Discover The Problem Solvers, Give Them The Tools, Fuel Their Success
- vanessamcgeehan0
- Dec 5
- 4 min read
The latest Enterprise Barometer has just been published, and for us at Hightop, the headline is clear:
Northern Ireland has the talent, ideas, and ambition, but we must work better together to support, guide and empower the creation, testing, adoption, and scaling of solutions if we want innovation to thrive.
Hightop's Founder, Jennifer Neff, was invited by Michael McQuillan, CEO of Enterprise NI, to deliver the keynote speech for the launch of the Enterprise Barometer. Jennifer joined a panel with peers who are inspirational leaders in their space: Mary Blake, SeeMe Ltd; Gareth McDonald, farmdrive.io; Alex Campbell, Happy Out Coffee Ltd; and Simon Dunn, Dangle Academy.

The panel gave their feedback on the results and the analysis from Michael and economist Maureen O’Reilly, and provided their own advice on what they believe needs to happen to address the challenges facing NI.
Youth Entrepreneurship
At Hightop, we’re working with Gen Alpha, the first generation of true digital natives. They are fearless, tech-immersed, and eager to test and build, so Jennifer was asked by event MC Jim Fitzpatrick:
“With Gen Z and Gen Alpha changing how they learn and build confidence, how should enterprise support adapt for this new generation of founders?”
Here’s a summary of our response:
Our support must match their pace: short, practical, hands-on learning experiences that let them validate ideas quickly, gain confidence, and iterate boldly.
Young people today are already creators before they’re adults.
But they’re entering a system designed for a different era.
They learn visually, want speed, and expect action, not paperwork.
Need short, creative, hands-on learning - not long lectures.
Build confidence through small, fast wins.
Support must feel modern, design-led, digital-first.
More female role models - you can’t become what you can’t see.
Regional access, not disadvantage - talent shouldn’t have to leave Derry.
Back non-technical founders with simple, confident tech pathways.
Shift from “fit into our programme” - to “build on our platform.”
Young people don’t need help dreaming - they need us to clear friction.

Confession Time
We'll be honest, we haven't heard of this survey before, but this is the 7th year it has been running! (Where have we been?).
At hightop we are going to make sure that we encourage as many people as possible in our network, especially those in the NW, to take part in it next year as it provides a ‘State of the nation’ view on things and should be held up to all policy makers and those working in the design and delivery of support for businesses, skills development and community development so that we can focus on removing the friction from establishing, growing and scaling businesses here in NI.

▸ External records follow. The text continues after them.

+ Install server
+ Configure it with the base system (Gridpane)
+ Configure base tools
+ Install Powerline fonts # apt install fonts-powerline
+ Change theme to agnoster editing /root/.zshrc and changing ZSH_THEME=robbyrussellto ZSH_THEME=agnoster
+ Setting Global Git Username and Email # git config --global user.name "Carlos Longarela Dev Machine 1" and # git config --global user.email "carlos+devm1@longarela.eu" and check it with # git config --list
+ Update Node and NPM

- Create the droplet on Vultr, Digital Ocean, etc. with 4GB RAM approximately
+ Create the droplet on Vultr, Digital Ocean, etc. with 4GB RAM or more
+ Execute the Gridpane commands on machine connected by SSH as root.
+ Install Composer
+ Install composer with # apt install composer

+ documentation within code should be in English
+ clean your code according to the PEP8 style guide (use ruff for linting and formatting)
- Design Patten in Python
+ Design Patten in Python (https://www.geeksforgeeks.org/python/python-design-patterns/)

Michael told the audience that we can expect to see a more regional deep dive into the stats, so we are interested to understand how we are doing and how we compare to the wider NI. Most importantly, what actions need to be agreed upon to help do more of the good stuff and address the challenges head on?
The Eco-System needs to work better together
Too often, promising startups struggle not because their ideas aren’t good, but because our ecosystem is not yet optimised to help them learn fast, iterate fast, and grow fast. Access to early-stage capital can still be slow, procurement processes are cautious, and visibility of support programmes is fragmented.

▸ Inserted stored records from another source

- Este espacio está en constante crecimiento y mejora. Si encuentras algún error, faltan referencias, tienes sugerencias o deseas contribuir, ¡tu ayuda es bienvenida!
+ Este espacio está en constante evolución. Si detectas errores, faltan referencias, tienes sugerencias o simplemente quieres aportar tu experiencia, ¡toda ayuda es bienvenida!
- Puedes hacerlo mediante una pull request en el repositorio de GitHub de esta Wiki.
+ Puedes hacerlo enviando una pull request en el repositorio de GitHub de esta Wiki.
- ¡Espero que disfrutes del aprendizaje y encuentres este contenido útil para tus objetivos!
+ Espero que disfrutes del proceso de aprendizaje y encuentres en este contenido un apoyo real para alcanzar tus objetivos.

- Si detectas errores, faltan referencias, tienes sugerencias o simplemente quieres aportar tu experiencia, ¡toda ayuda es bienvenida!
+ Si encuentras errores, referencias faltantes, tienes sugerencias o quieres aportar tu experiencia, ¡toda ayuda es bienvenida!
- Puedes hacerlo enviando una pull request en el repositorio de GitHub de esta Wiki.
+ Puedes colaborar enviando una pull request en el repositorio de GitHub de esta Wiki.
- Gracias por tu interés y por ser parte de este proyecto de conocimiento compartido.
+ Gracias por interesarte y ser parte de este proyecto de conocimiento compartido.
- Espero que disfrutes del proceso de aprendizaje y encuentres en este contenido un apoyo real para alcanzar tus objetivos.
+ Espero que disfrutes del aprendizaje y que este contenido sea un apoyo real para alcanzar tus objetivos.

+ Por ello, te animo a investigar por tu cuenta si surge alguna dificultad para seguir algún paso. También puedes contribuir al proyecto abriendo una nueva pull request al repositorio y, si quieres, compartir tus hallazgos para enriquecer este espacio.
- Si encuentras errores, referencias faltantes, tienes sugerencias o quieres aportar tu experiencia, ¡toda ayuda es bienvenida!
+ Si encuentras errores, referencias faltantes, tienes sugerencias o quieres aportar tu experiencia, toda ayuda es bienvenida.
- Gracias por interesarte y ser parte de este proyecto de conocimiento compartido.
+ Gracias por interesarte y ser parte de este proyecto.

The result? We risk great ideas never getting the chance to prove themselves in the real world.
This is where experience matters.
Through Jennifer's journey of building and scaling Elemental Software from concept to exit with her Co-Founder Leeann Monk Ozgul, her role as EIR at the AMP and at Founder Labs, and more recently founding youth entrepreneurship accelerator, Hightop, she knows how critical it is :
Fast, proportionate early-stage funding to test ideas quickly.

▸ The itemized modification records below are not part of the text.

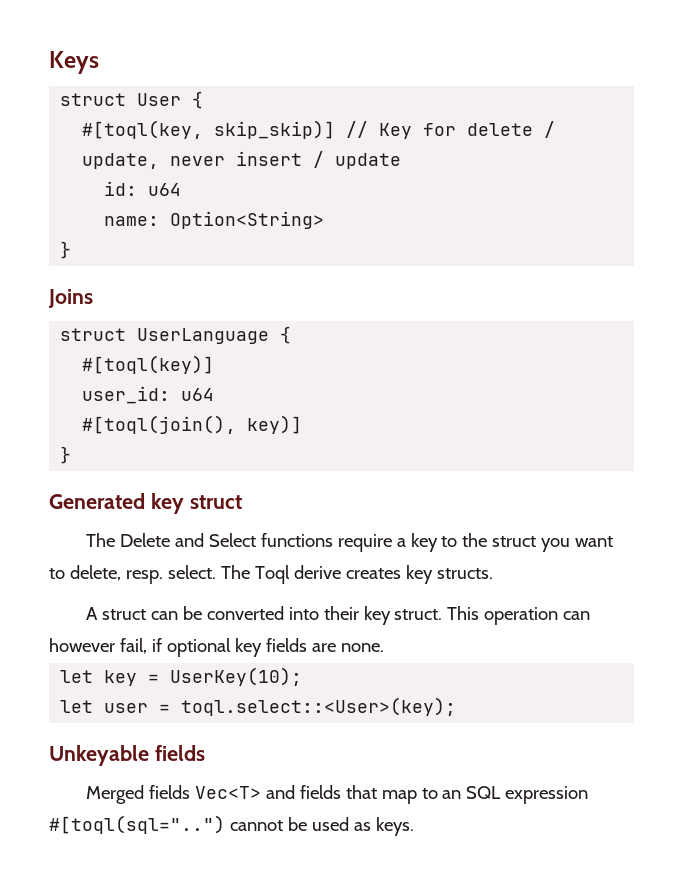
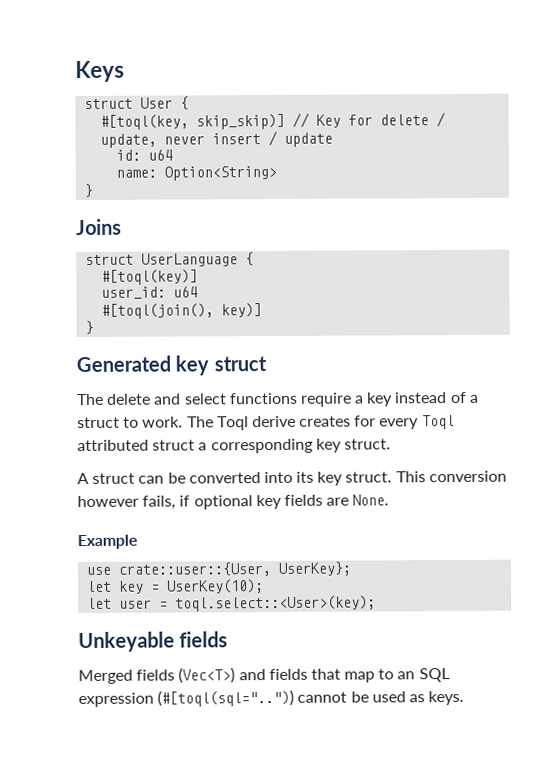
- The Delete and Select functions require a key to the struct you want to delete, resp. select. The Toql derive creates key structs.
+ The delete and select functions require a key instead of a struct to work. The Toql derive creates for every Toql attributed struct a corresponding key struct.
- A struct can be converted into their key struct.
+ A struct can be converted into its key struct.
- This operation can however fail, if optional key fields are none.
+ This conversion however fails, if optional key fields are None.
+ Example
+ use crate::user::{User, UserKey};
- Merged fields Vec<T> and fields that map to an SQL expression #[toql(sql="..") cannot be used as keys.
+ Merged fields (Vec<T>) and fields that map to an SQL expression (#[toql(sql="..")) cannot be used as keys.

Real-world adoption opportunities: organisations willing to pilot solutions, backed by fast-track procurement where possible.
Practical guidance, sector playbooks, local AI squads, and mentors who’ve been there.
Peer networks and connections, access to people, partners, and potential customers who can accelerate validation.
The Barometer confirms the challenges and highlights some of the underlying issues: lower investment levels, slower early-stage capital flows, and cautious adoption in key sectors. At Hightop we want to focus on solutions. From Jennifer's experience traversing through and, more recently, connecting within the ecosystem, we can:
Connect more founders with investors, mentors, and their markets earlier.
Create opportunities to test solutions locally, in real-world environments.
Provide clear guidance and sector playbooks to help founders, SMEs and IDEs navigate the support available and adoption opportunities.
Build local AI squads to support practical implementation and scale.
Ensure we, as an ecosystem, work better together here and globally to accelerate our founder’s businesses rather than existing in our own silos.
In Summary
Northern Ireland has the brains, the talent, and the heart.
Now is the time to move faster, back more of our founders better, work better together and embrace the solutions already coming through. We can be a true testbed for innovation, and in doing so, create opportunities, jobs, and impact across every community, from Derry to Belfast and beyond.
The next big ideas are here, and guess what…there are MUCH MORE on the way!
Let’s make it easier for them to build here, solve the challenges they set out to tackle and ensure their solutions are adopted around the world.